Porto Morretes (Ouro) Cachaca is quite a different spirit than the younger Porto Morretes Silver Cachaca (see my review here). The aged Brazilian spirit brings a welcome spicy oak flavour forward which is melded nicely with additional soft chocolate caramel flavours. I taste firm indications of gingerbread and peppermint within the spirit as well as undercurrents of cola and Oolong tea which adds to the complexity. Apparently, three years of oak aging have brought depth and body to the sipping experience. There is also a light nuttiness laying underneath as well as oak vanillans which round out the spirit which is all at once flavourful, complex and pleasing.

I found the Porto Morretes Ouro Cachaca pleasant to sip. Although I have demonstrated a preference to mix cocktails with most of the spirits I review, I was not driven by a strong urge to mix cocktails with this one.

In the Throat 13/15

The Cachaca Ouro finishes with a fade of white pepper and ginger followed by ebbing flavours of chocolate caramel. There is just a touch of bite in the exit; but having said that, I believe that hint of bite improves rather than dampens the experience.

The Afterburn 8.5/10

I found as I sipped on my glass, that the flavour of the aged Cachaca seemed to become more well-rounded and appealing as I let the glass breathe. A little more of the oak asserted itself, and the flavour impressions I received seemed to be blended together just a little more thoroughly.

My score (86/100) reflects my appreciation of Porto Morretes Ouro as a sipping spirit (as well as a high quality mixer). If you are interested in comparing more scores, here is a link to my other published Cane Spirit Reviews.


Suggested Recipes

SAM_1018 DecicioCachaca  Delícia

1 1/2 ounces of aged Porto Morretes Ouro Cachaca
1/2 ounces of Grand Marnier.
Serve in a Brandy glass with no ice
Allow the cocktail oxidize for about 5 minutes
Garnish with a twist of orange peel.

This recipe allows the character of the aged Cachaca to meld into the sweeter flavour of Grand Marnier. The combination is simply wonderful!

Note: If  you are interested in more of my original cocktail recipes, please click this link (Cocktails and Recipes) for more of my mixed drink recipes!


You may (loosely) interpret the scores as follows.
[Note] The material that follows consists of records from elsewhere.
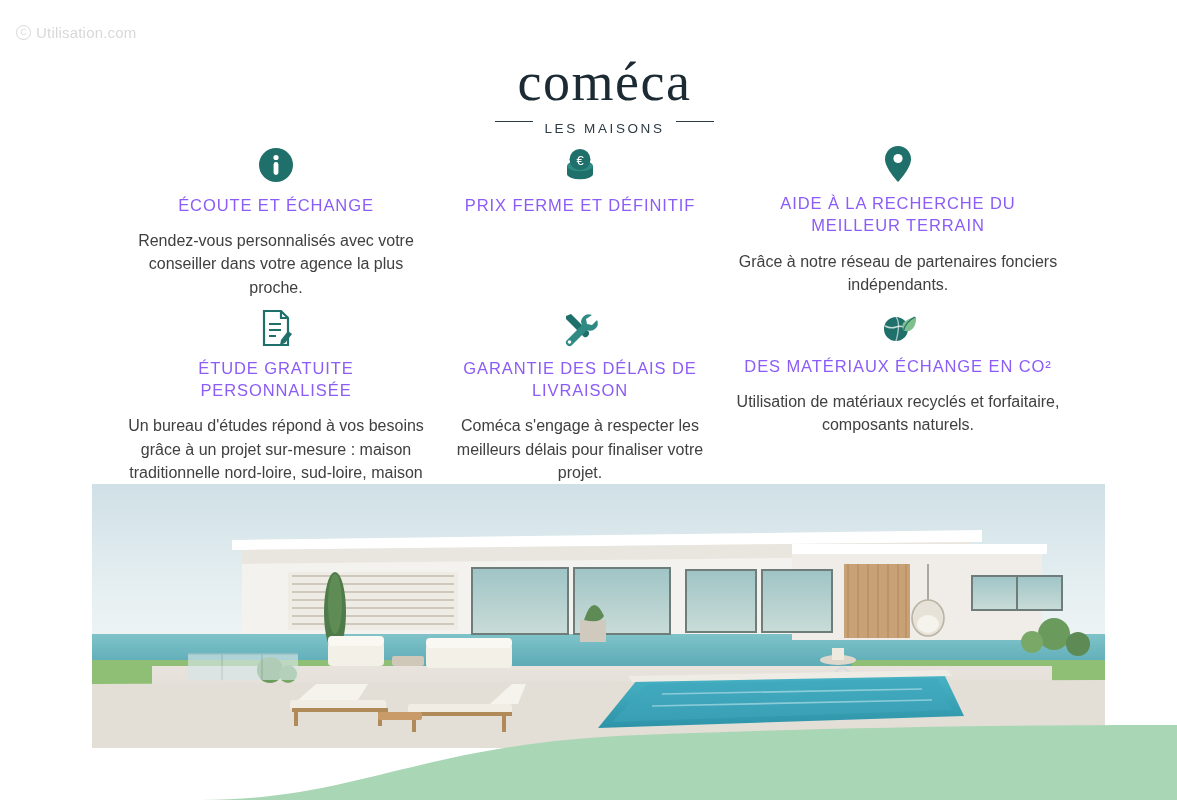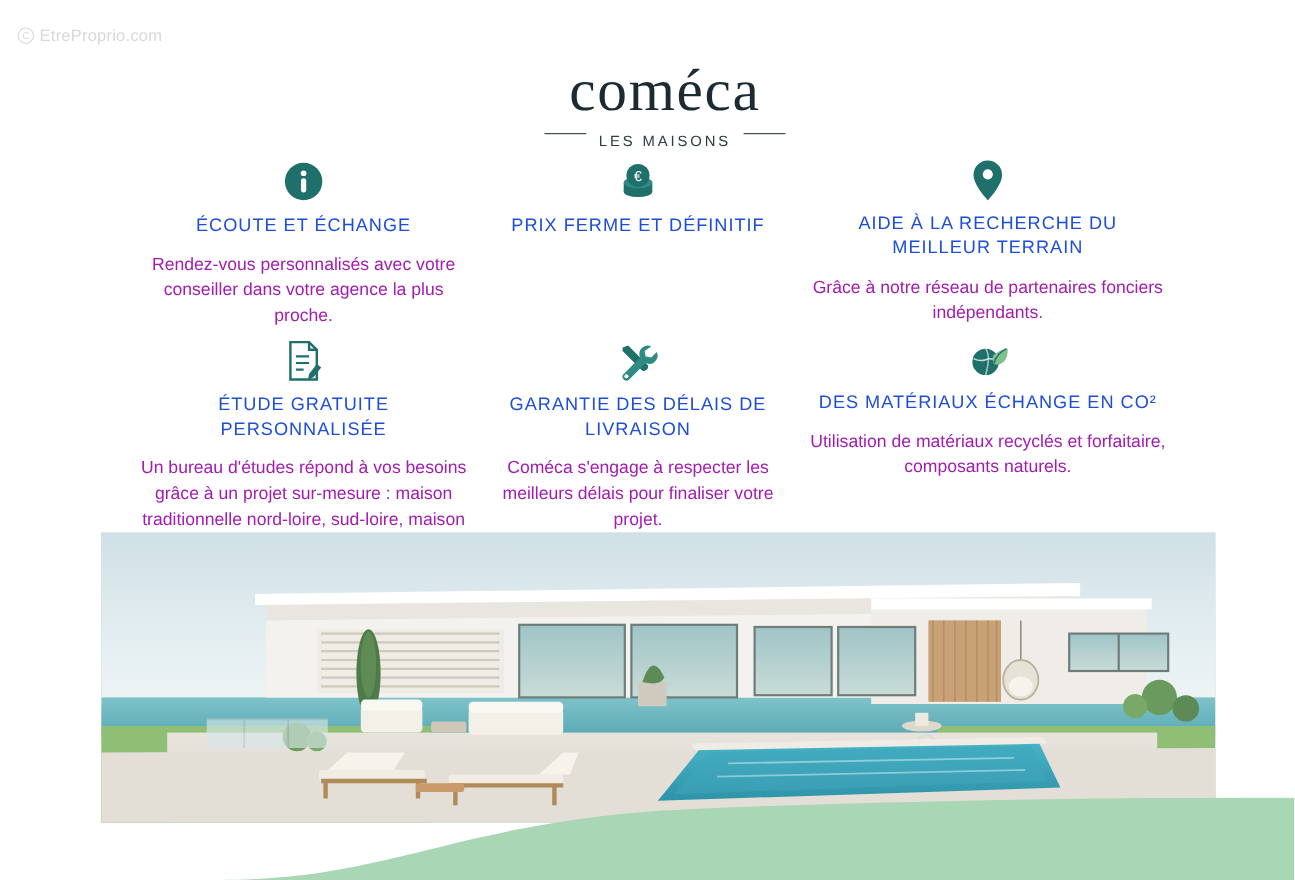"EtreProprio.com" span { text: EtreProprio.com -> Utilisation.com }
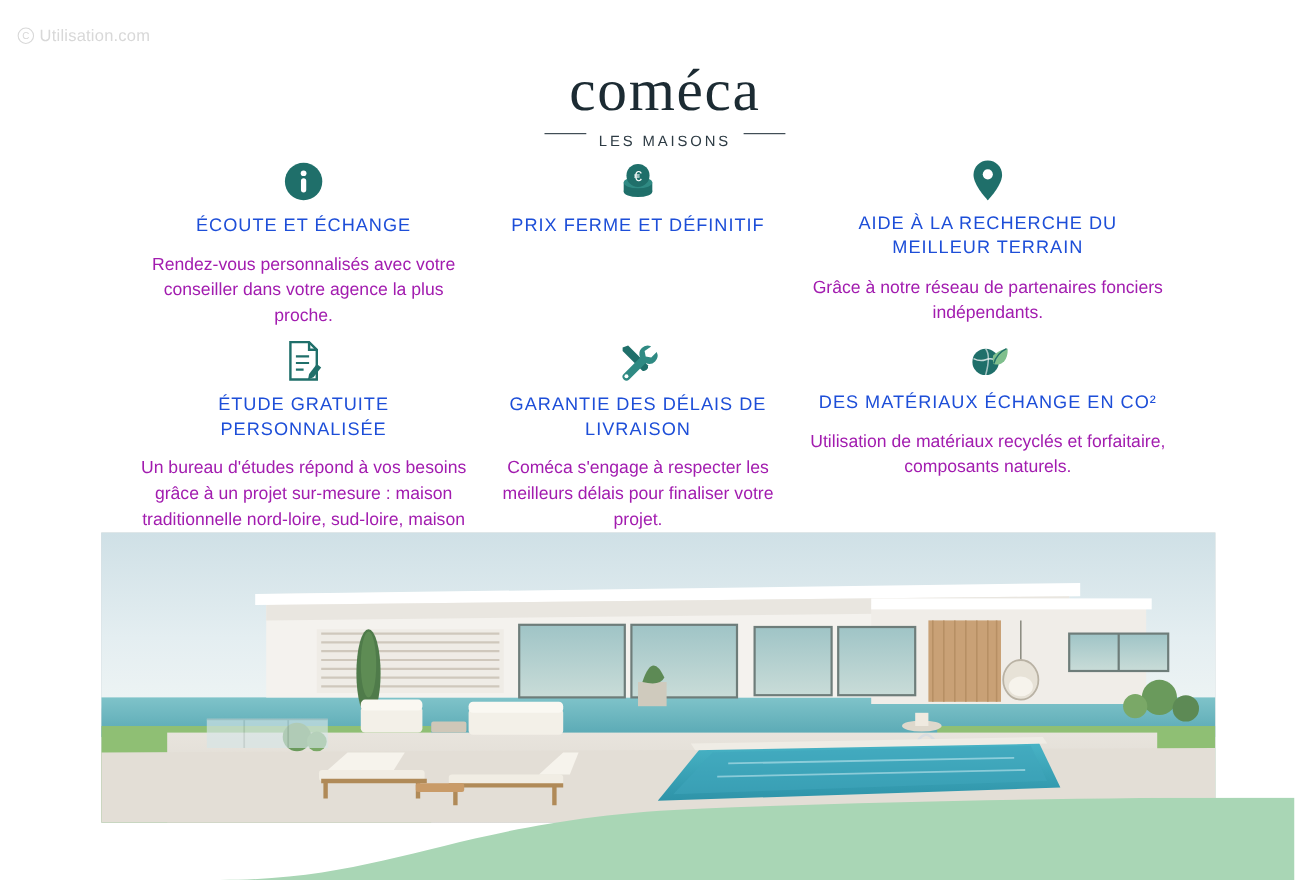"ÉCOUTE ET ÉCHANGE" .feature .title { color: #1d4ed8 -> #8b5cf6 }
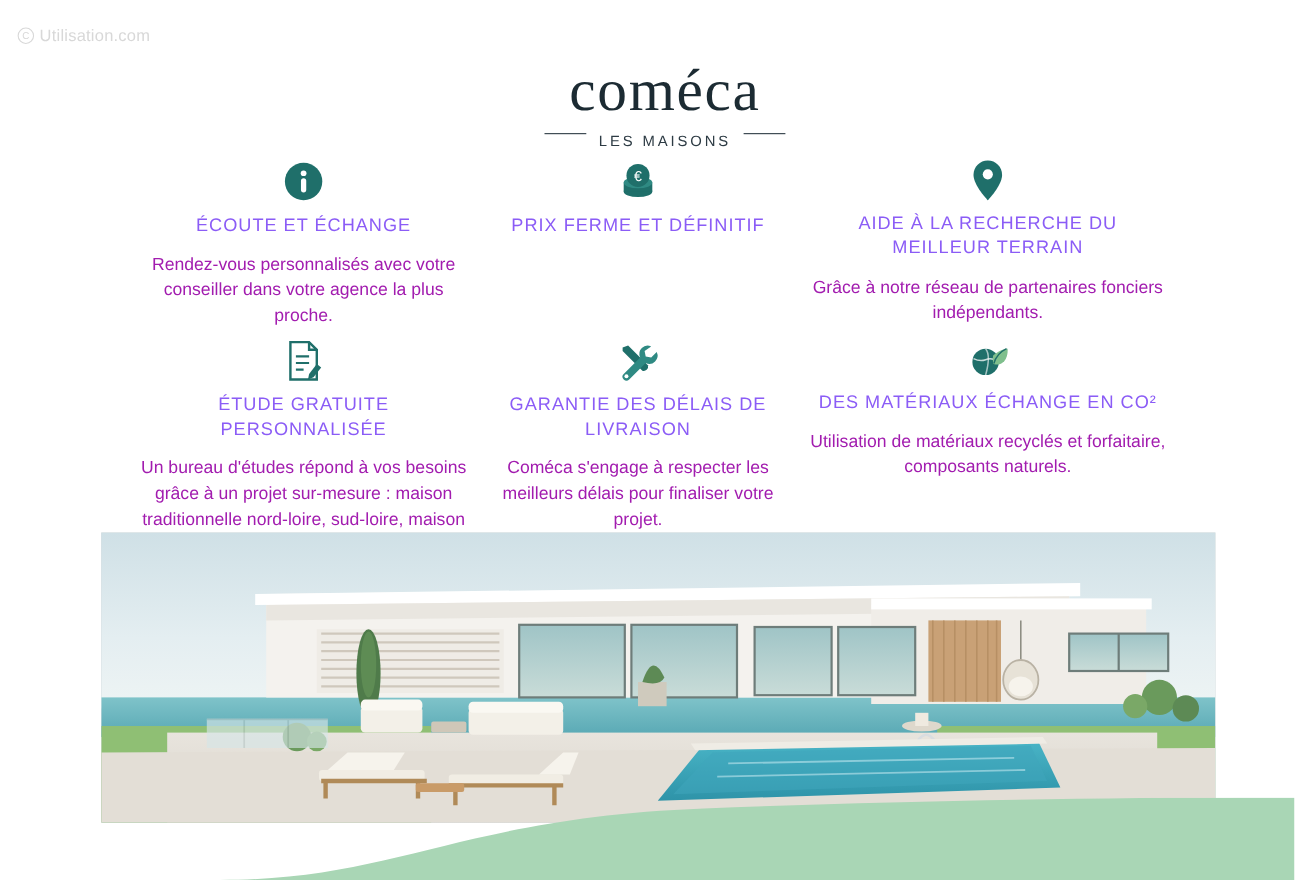"Rendez-vous personnalisés avec votre" .feature .desc { color: #a21caf -> #404040 }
0-25     A spirit with a rating this low would actually kill you.
26-49   Depending upon your fortitude you might actually survive this.
50 -59  You are safe to drink this…but you shouldn’t.
60-69   Substandard swill which you may offer to people you do not want to see again.
70-74    Now we have a fair mixing Tequila.  Accept this but make sure it is mixed into a cocktail.
75-79    You may begin to serve this to friends, (we are probably still cocktail in territory).
80-84    We begin to enjoy this spirit neat or on the rocks. (I will still primarily mix cocktails)
85-89    Excellent for sipping or for mixing delicious cocktails!
90-94    Definitely a primary sipping spirit, in fact you may want to hoard this for yourself.
95-97.5 The Cream of the Crop
98+       I haven’t met this bottle yet…but I want to.

Very loosely we may put my scores into terms that you may be familiar with on a Gold, Silver, and  Bronze medal  scale as follows:

70 – 79.5    Bronze Medal (Recommended only as a mixer)
80 – 89.5     Silver Medal (Recommended for sipping and or a high quality mixer)
90 – 95         Gold Medal (Highly recommended for sipping and for sublime cocktails.)